__Your instructions__
The word "Ferg" marks the lines you need; copy each of them from the data.

Image comparison data
------------------------------------------------------------
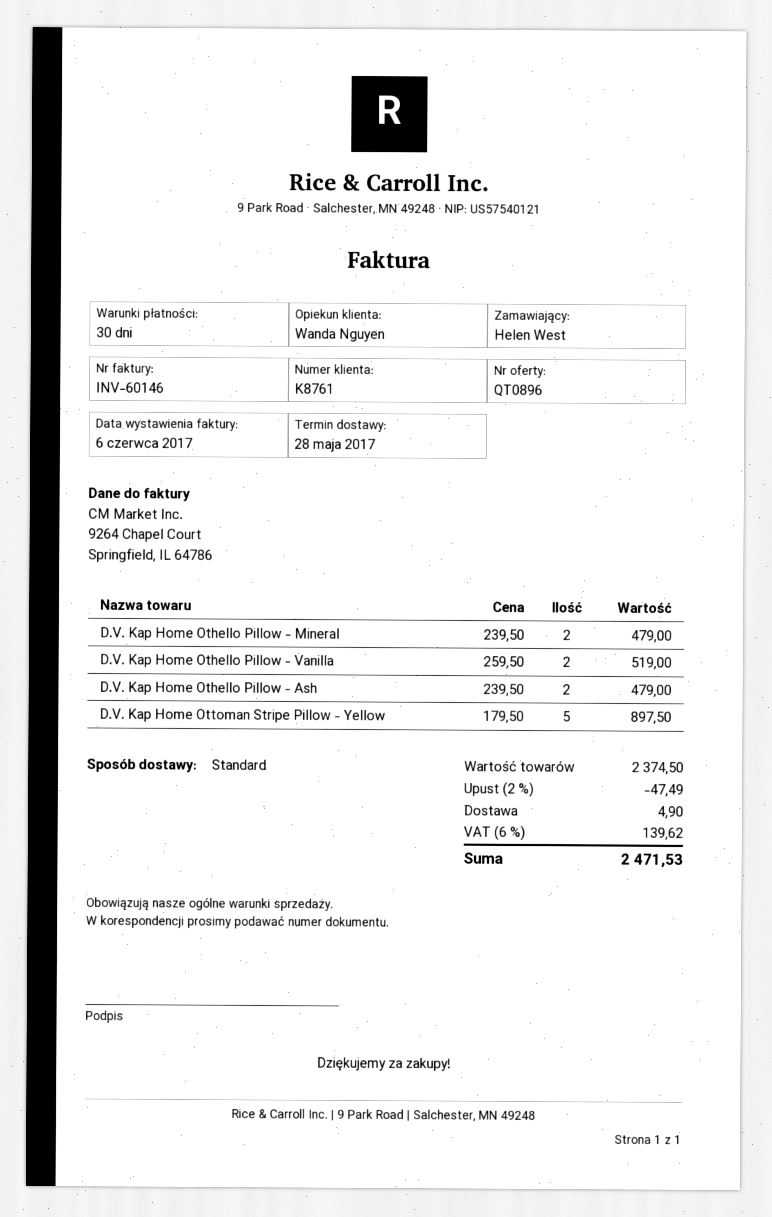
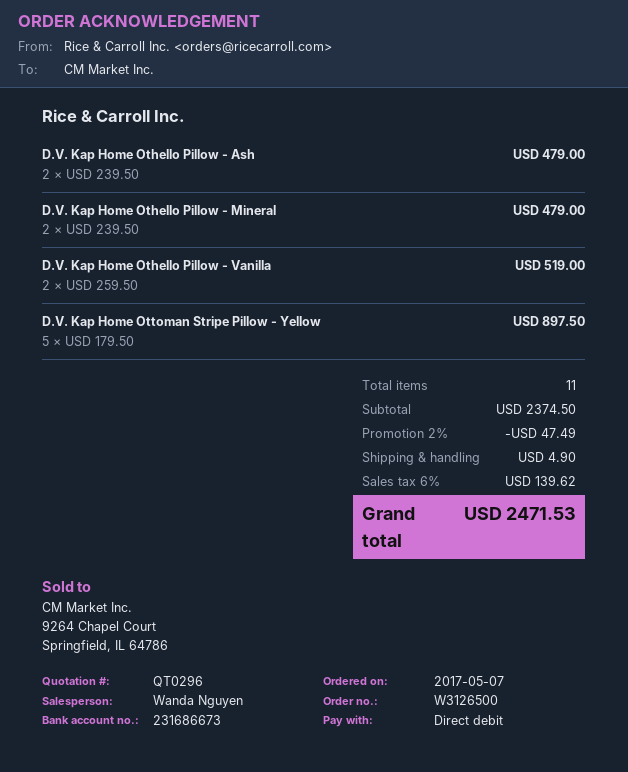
quote number: QT0896 -> QT0296

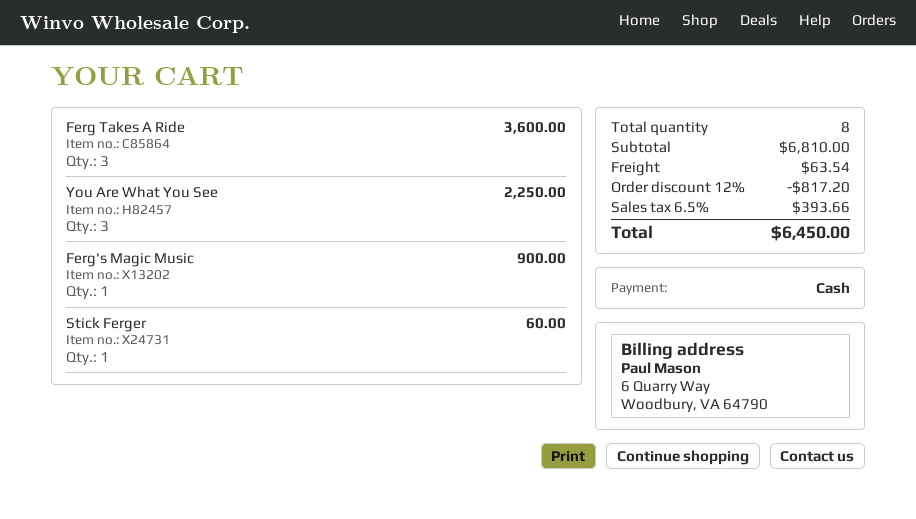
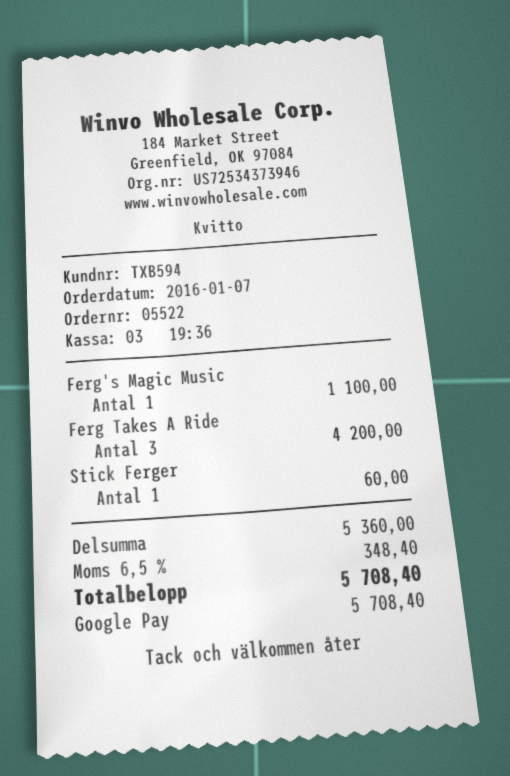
payment method: cash -> Google Pay
Ferg Takes A Ride: 3 for 3600.00 -> 3 for 4200.00
You Are What You See: 3 for 2250.00 -> none
Ferg's Magic Music: 1 for 900.00 -> 1 for 1100.00
subtotal: 6810.00 -> 5360.00
discount: 12% = 817.20 -> none
shipping: 63.54 -> none
tax: 6.5% = 393.66 -> 6.5% = 348.40
total: 6450.00 -> 5708.40

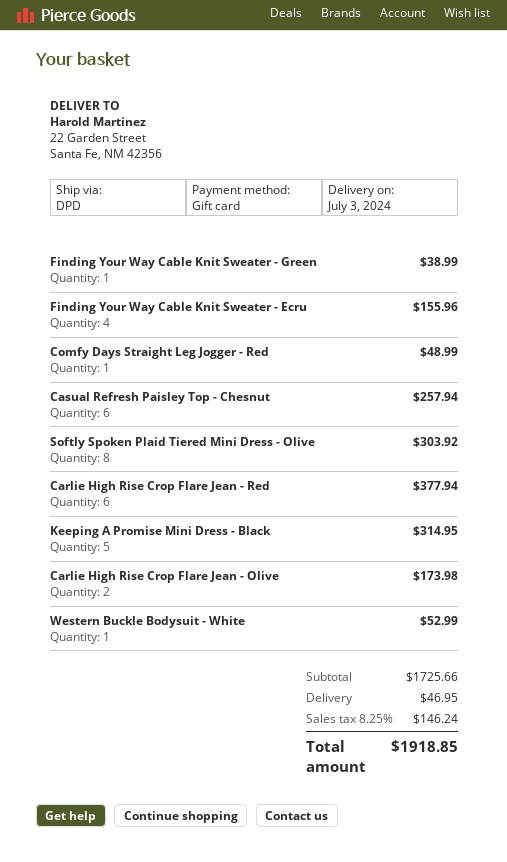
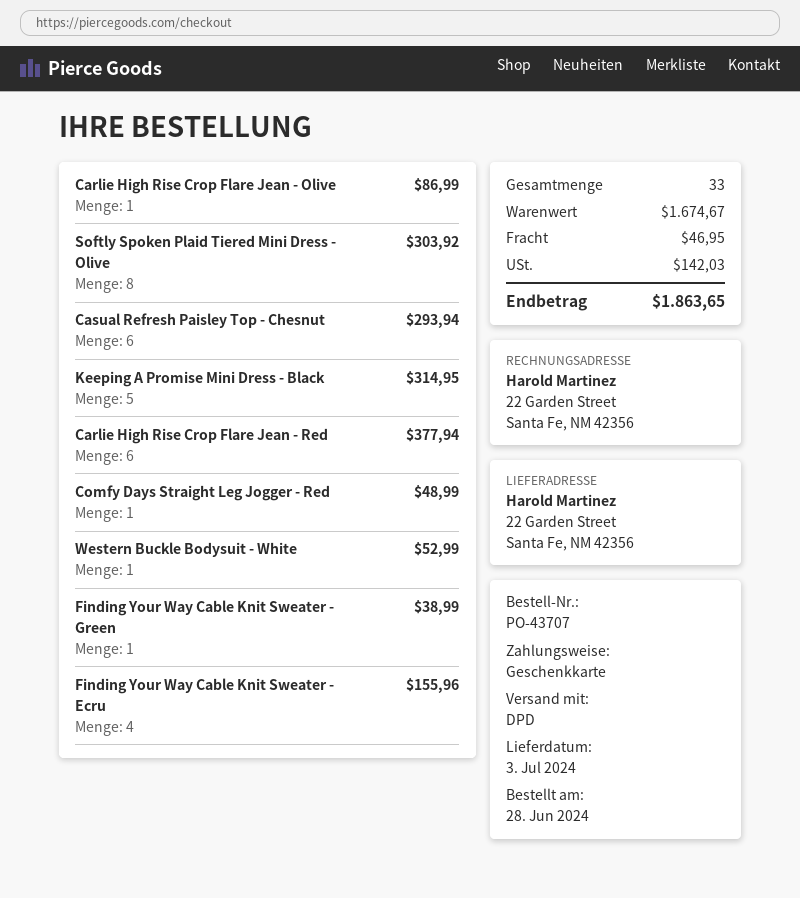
Casual Refresh Paisley Top - Chesnut: 6 for 257.94 -> 6 for 293.94
Carlie High Rise Crop Flare Jean - Olive: 2 for 173.98 -> 1 for 86.99
subtotal: 1725.66 -> 1674.67
tax: 146.24 -> 142.03
total: 1918.85 -> 1863.65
------------------------------------------------------------
__Final answer__
Ferg Takes A Ride: 3 for 3600.00 -> 3 for 4200.00
Ferg's Magic Music: 1 for 900.00 -> 1 for 1100.00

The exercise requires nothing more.